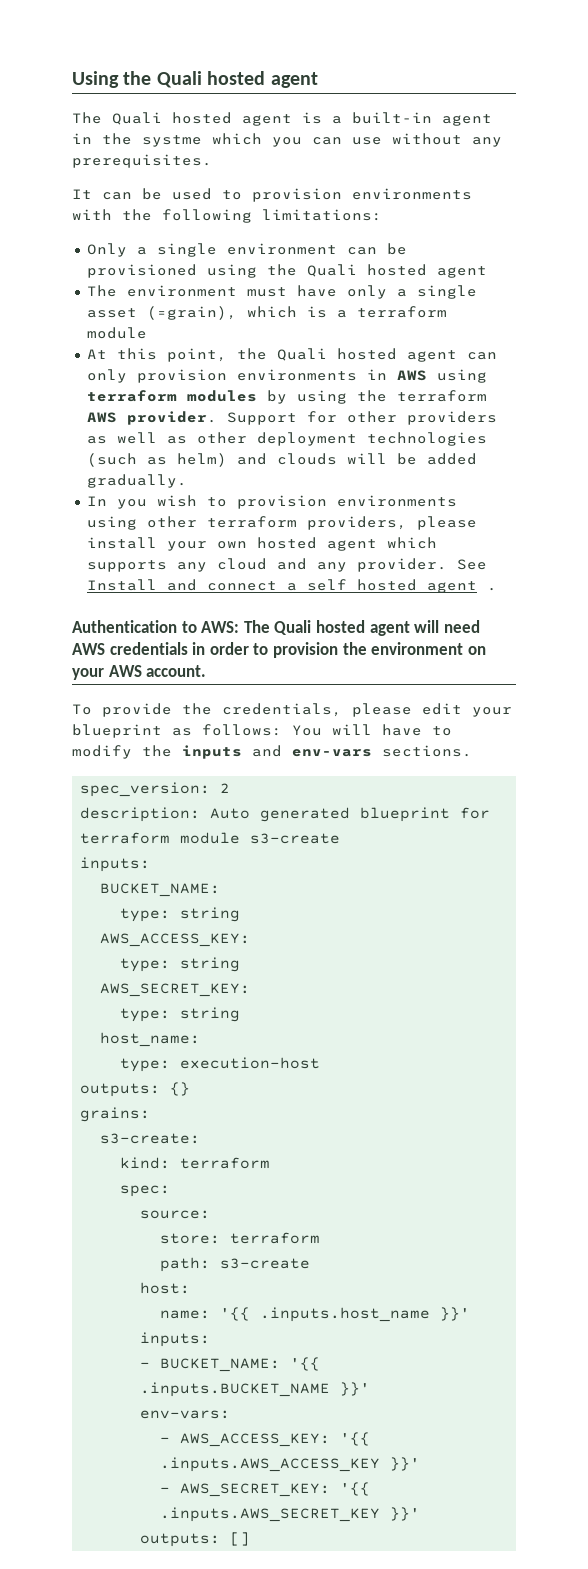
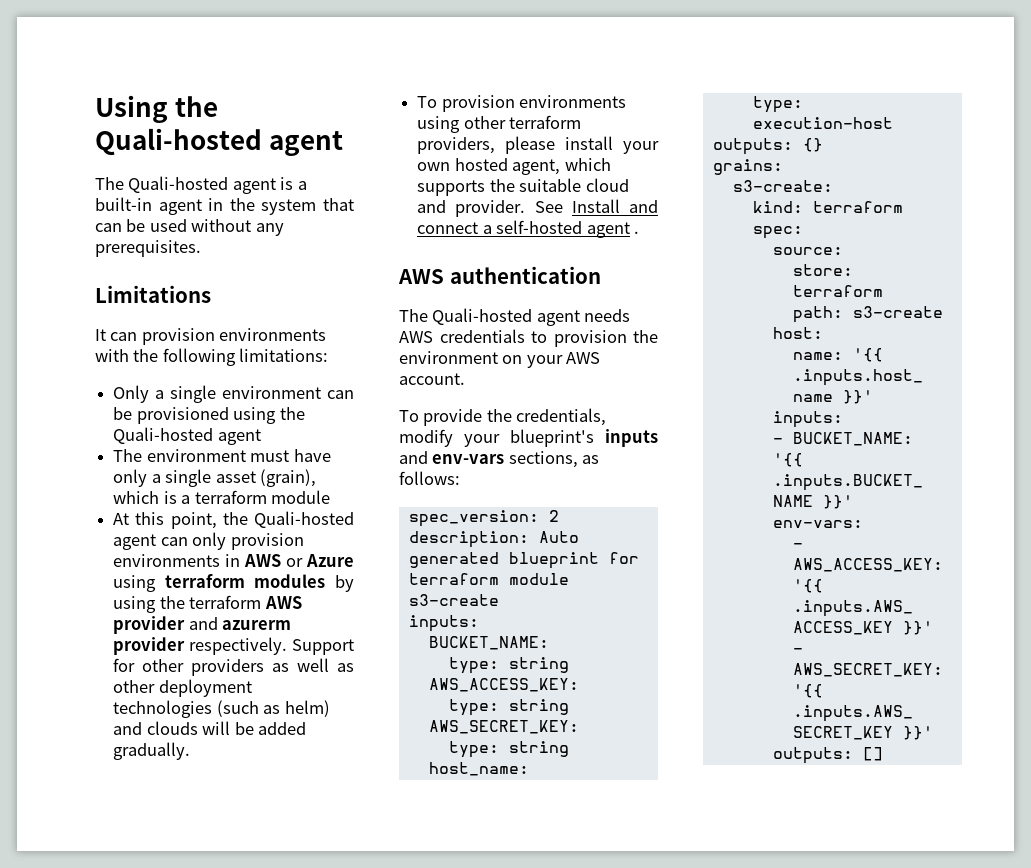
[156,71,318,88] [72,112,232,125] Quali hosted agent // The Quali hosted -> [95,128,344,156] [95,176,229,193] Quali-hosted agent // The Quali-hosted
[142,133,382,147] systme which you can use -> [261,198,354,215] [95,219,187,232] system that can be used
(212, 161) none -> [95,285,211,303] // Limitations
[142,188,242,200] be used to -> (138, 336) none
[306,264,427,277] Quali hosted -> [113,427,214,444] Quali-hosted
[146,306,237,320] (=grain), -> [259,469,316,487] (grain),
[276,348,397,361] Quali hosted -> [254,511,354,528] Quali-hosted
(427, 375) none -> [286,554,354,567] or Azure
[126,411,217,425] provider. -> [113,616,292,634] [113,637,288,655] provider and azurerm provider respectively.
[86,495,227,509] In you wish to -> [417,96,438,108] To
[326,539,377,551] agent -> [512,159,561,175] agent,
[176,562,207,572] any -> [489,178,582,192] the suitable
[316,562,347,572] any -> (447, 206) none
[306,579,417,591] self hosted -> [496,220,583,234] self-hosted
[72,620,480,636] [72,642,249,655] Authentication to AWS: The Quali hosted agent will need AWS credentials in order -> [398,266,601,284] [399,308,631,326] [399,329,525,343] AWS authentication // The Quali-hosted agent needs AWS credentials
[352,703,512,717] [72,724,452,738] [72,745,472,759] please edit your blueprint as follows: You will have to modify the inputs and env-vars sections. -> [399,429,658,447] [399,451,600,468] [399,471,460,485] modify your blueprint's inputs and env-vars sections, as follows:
------------------------------------------------------------------------
Task -
Retype all of the material above exactly; the pictures stay out.

Answer box -
[156,71,318,88] [72,112,232,125] Quali hosted agent // The Quali hosted -> [95,128,344,156] [95,176,229,193] Quali-hosted agent // The Quali-hosted
[142,133,382,147] systme which you can use -> [261,198,354,215] [95,219,187,232] system that can be used
(212, 161) none -> [95,285,211,303] // Limitations
[142,188,242,200] be used to -> (138, 336) none
[306,264,427,277] Quali hosted -> [113,427,214,444] Quali-hosted
[146,306,237,320] (=grain), -> [259,469,316,487] (grain),
[276,348,397,361] Quali hosted -> [254,511,354,528] Quali-hosted
(427, 375) none -> [286,554,354,567] or Azure
[126,411,217,425] provider. -> [113,616,292,634] [113,637,288,655] provider and azurerm provider respectively.
[86,495,227,509] In you wish to -> [417,96,438,108] To
[326,539,377,551] agent -> [512,159,561,175] agent,
[176,562,207,572] any -> [489,178,582,192] the suitable
[316,562,347,572] any -> (447, 206) none
[306,579,417,591] self hosted -> [496,220,583,234] self-hosted
[72,620,480,636] [72,642,249,655] Authentication to AWS: The Quali hosted agent will need AWS credentials in order -> [398,266,601,284] [399,308,631,326] [399,329,525,343] AWS authentication // The Quali-hosted agent needs AWS credentials
[352,703,512,717] [72,724,452,738] [72,745,472,759] please edit your blueprint as follows: You will have to modify the inputs and env-vars sections. -> [399,429,658,447] [399,451,600,468] [399,471,460,485] modify your blueprint's inputs and env-vars sections, as follows:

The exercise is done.